Assigned task:
Scan the entries below and extract each line with the word "none" in it.

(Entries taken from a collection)
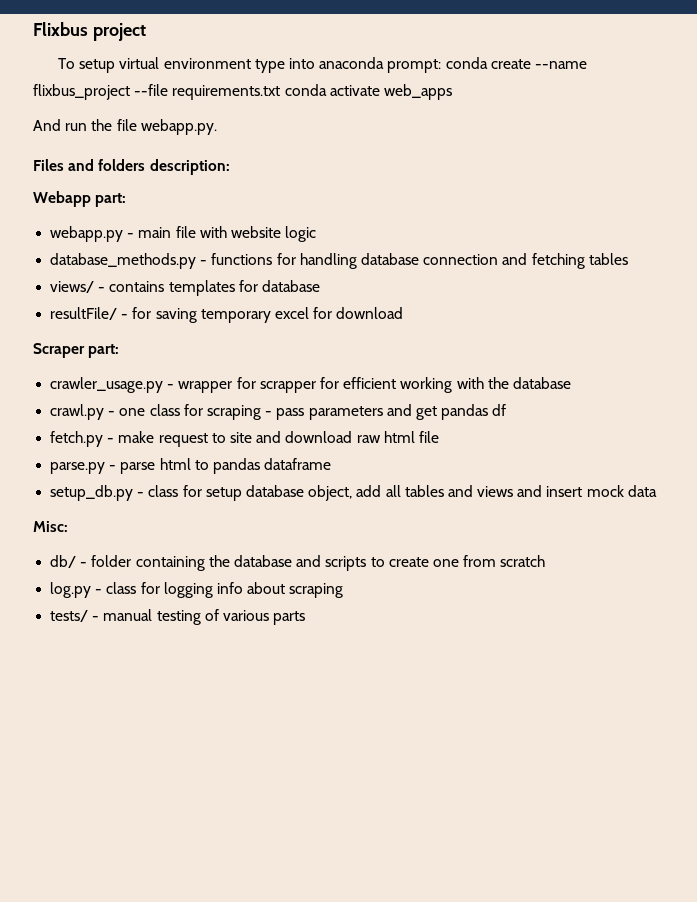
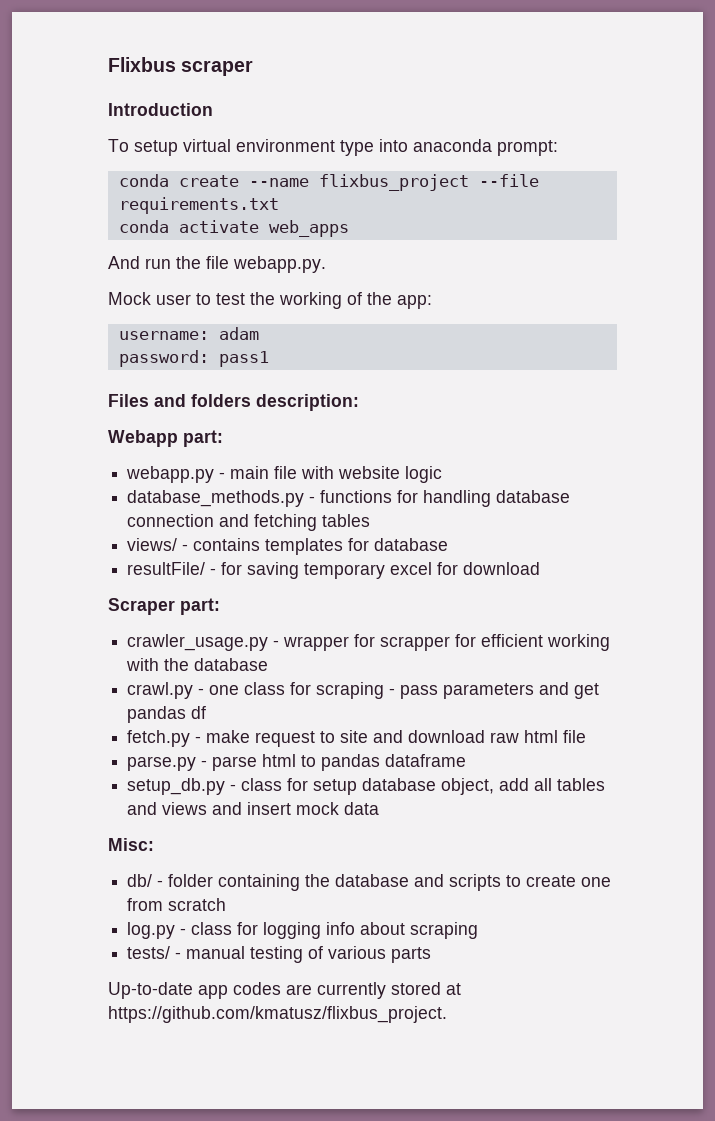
[92,23,146,41] project -> [181,60,254,76] [108,103,213,116] scraper // Introduction
(442, 66) none -> (558, 148) //
(281, 92) none -> (279, 205) //
(217, 127) none -> [108,292,432,309] [118,327,259,340] [118,350,269,367] // Mock user to test the working of the app: // username: adam // password: pass1
(306, 618) none -> [108,982,461,999] [108,1006,447,1023] // Up-to-date app codes are currently stored at https://github.com/kmatusz/flixbus_project.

Solution for this problem:
(442, 66) none -> (558, 148) //
(281, 92) none -> (279, 205) //
(217, 127) none -> [108,292,432,309] [118,327,259,340] [118,350,269,367] // Mock user to test the working of the app: // username: adam // password: pass1
(306, 618) none -> [108,982,461,999] [108,1006,447,1023] // Up-to-date app codes are currently stored at https://github.com/kmatusz/flixbus_project.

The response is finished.